Would you transcribe each entry exactly as it stands, omitting the pictures?

RECORDS FOR THE EXERCISE =>
++++

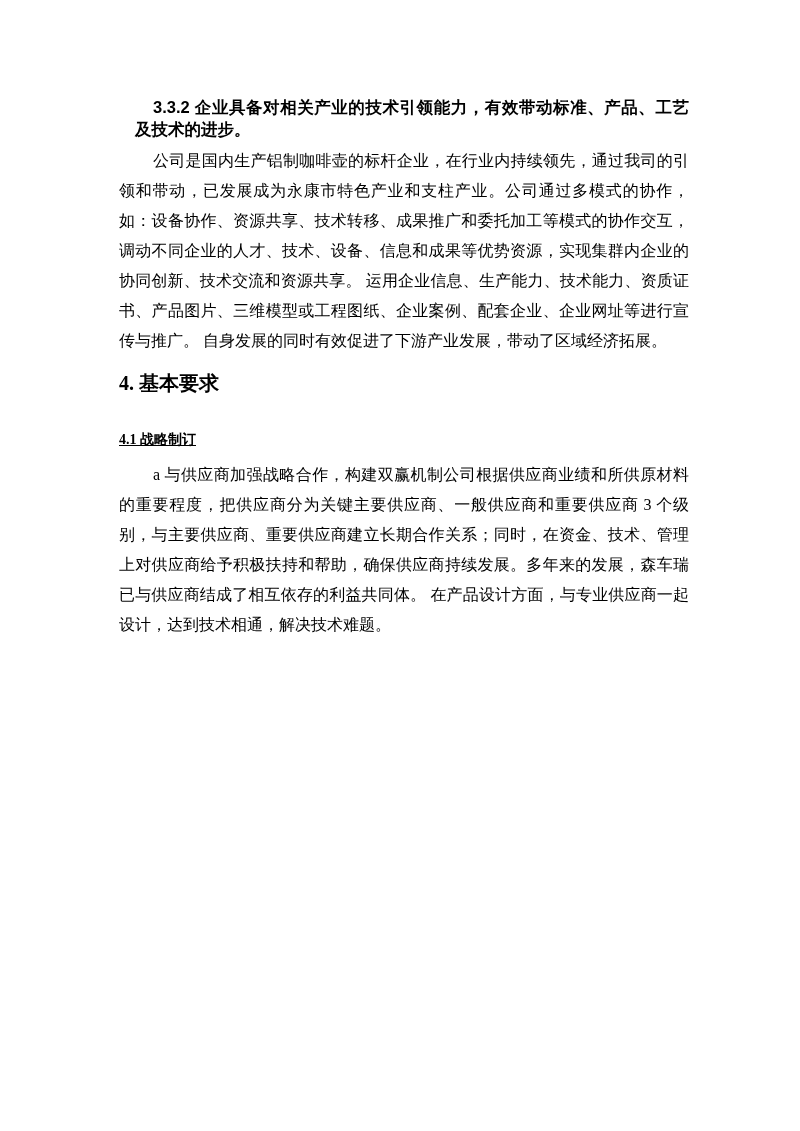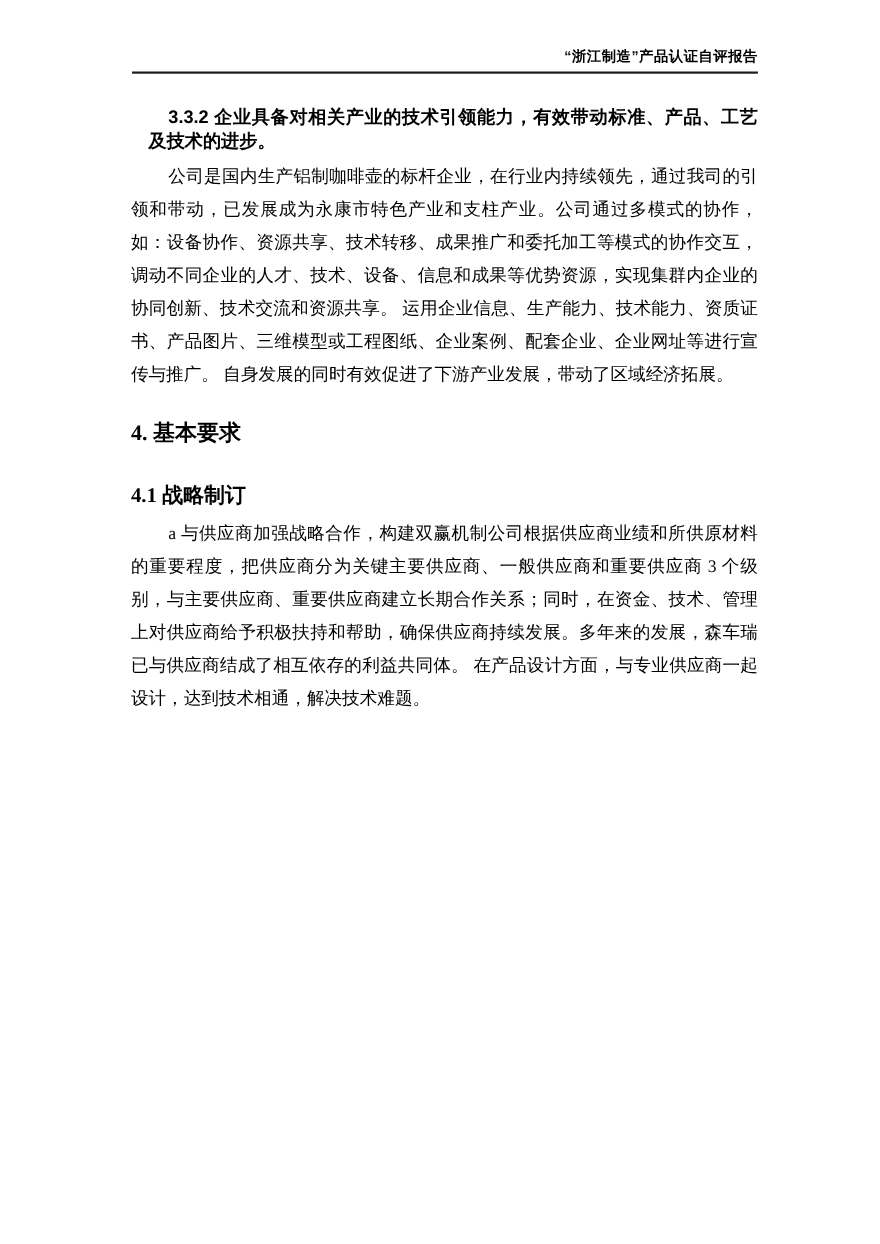--- a/index.html
+++ b/index.html
@@ -75,9 +75,6 @@
 
 <div class="page">
 
-  <div class="doc-header">
-    <span>“浙江制造”产品认证自评报告</span>
-  </div>
 
   <div class="content">
 

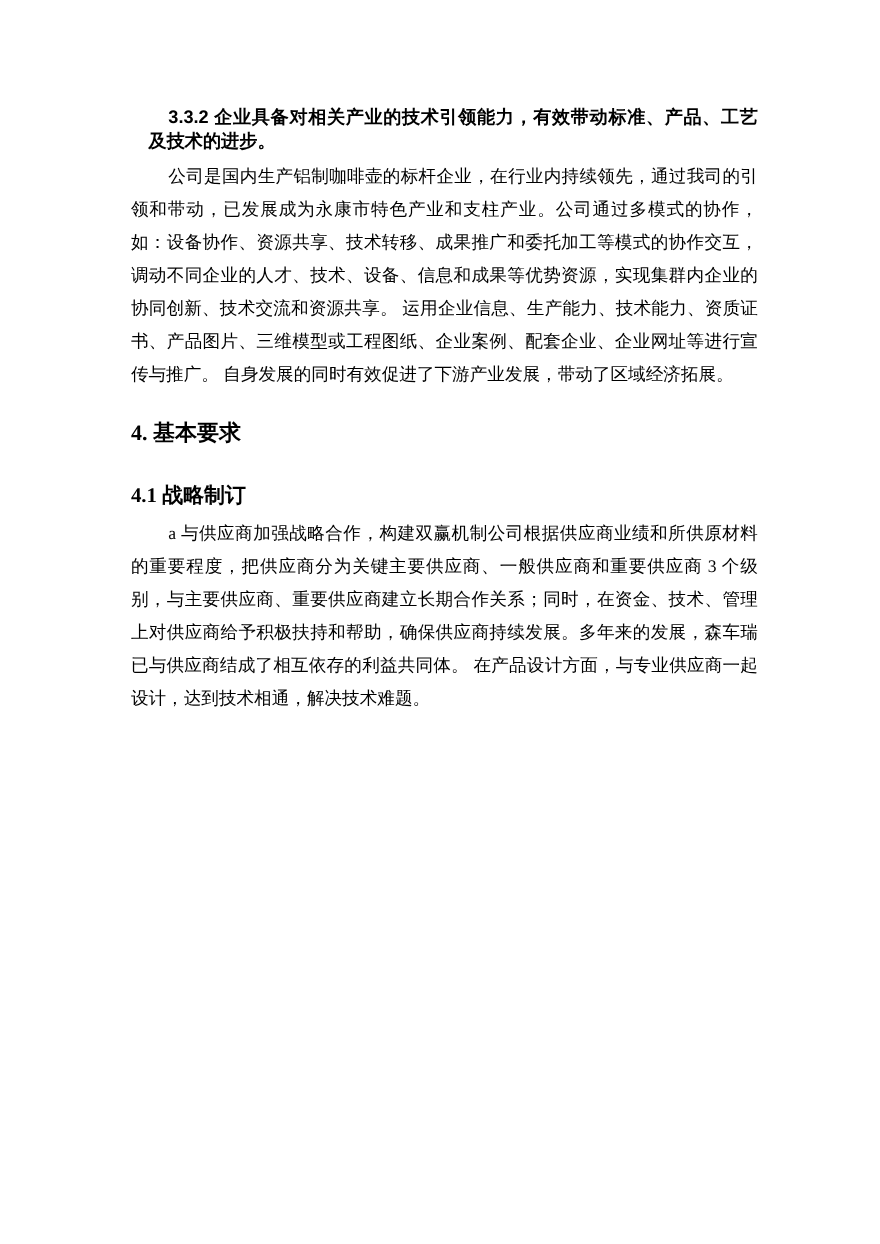--- a/index.html
+++ b/index.html
@@ -50,7 +50,7 @@
     font-weight:bold;
     font-size:20px;
     line-height:26px;
-    margin:25px 0 0 0;
+    margin:14px 0 0 0;
   }
   .h-section{
     font-family:"Liberation Serif","DejaVu Serif",serif;

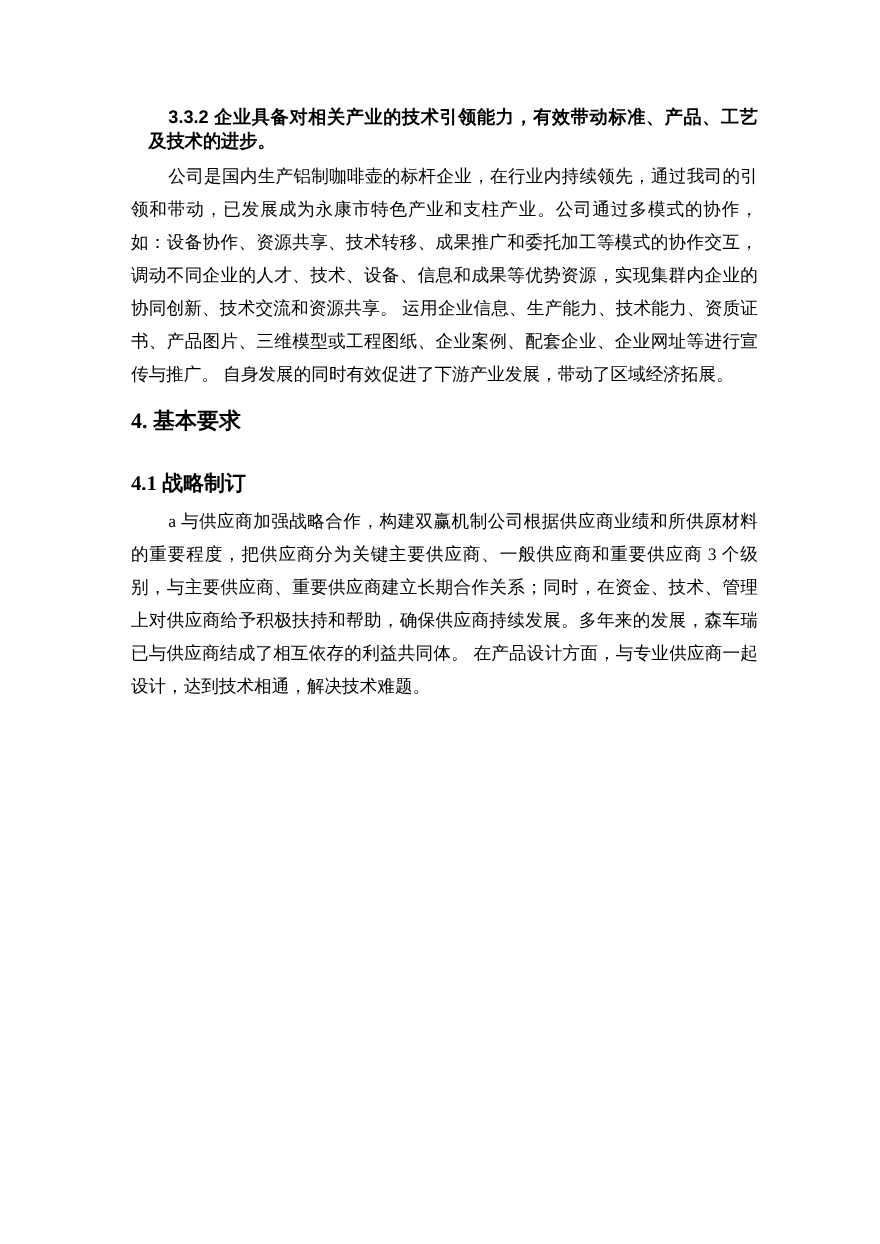--- a/index.html
+++ b/index.html
@@ -55,9 +55,10 @@
   .h-section{
     font-family:"Liberation Serif","DejaVu Serif",serif;
     font-weight:bold;
-    font-size:19px;
+    font-size:14px;
     line-height:20px;
     margin:34px 0 10px 0;
+    text-decoration:underline;
   }
   .h-section.tight{
     margin:16px 0 8px 0;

++++

REPLY =>
--- a/index.html
+++ b/index.html
@@ -75,9 +75,6 @@
 
 <div class="page">
 
-  <div class="doc-header">
-    <span>“浙江制造”产品认证自评报告</span>
-  </div>
 
   <div class="content">
 

--- a/index.html
+++ b/index.html
@@ -50,7 +50,7 @@
     font-weight:bold;
     font-size:20px;
     line-height:26px;
-    margin:25px 0 0 0;
+    margin:14px 0 0 0;
   }
   .h-section{
     font-family:"Liberation Serif","DejaVu Serif",serif;

--- a/index.html
+++ b/index.html
@@ -55,9 +55,10 @@
   .h-section{
     font-family:"Liberation Serif","DejaVu Serif",serif;
     font-weight:bold;
-    font-size:19px;
+    font-size:14px;
     line-height:20px;
     margin:34px 0 10px 0;
+    text-decoration:underline;
   }
   .h-section.tight{
     margin:16px 0 8px 0;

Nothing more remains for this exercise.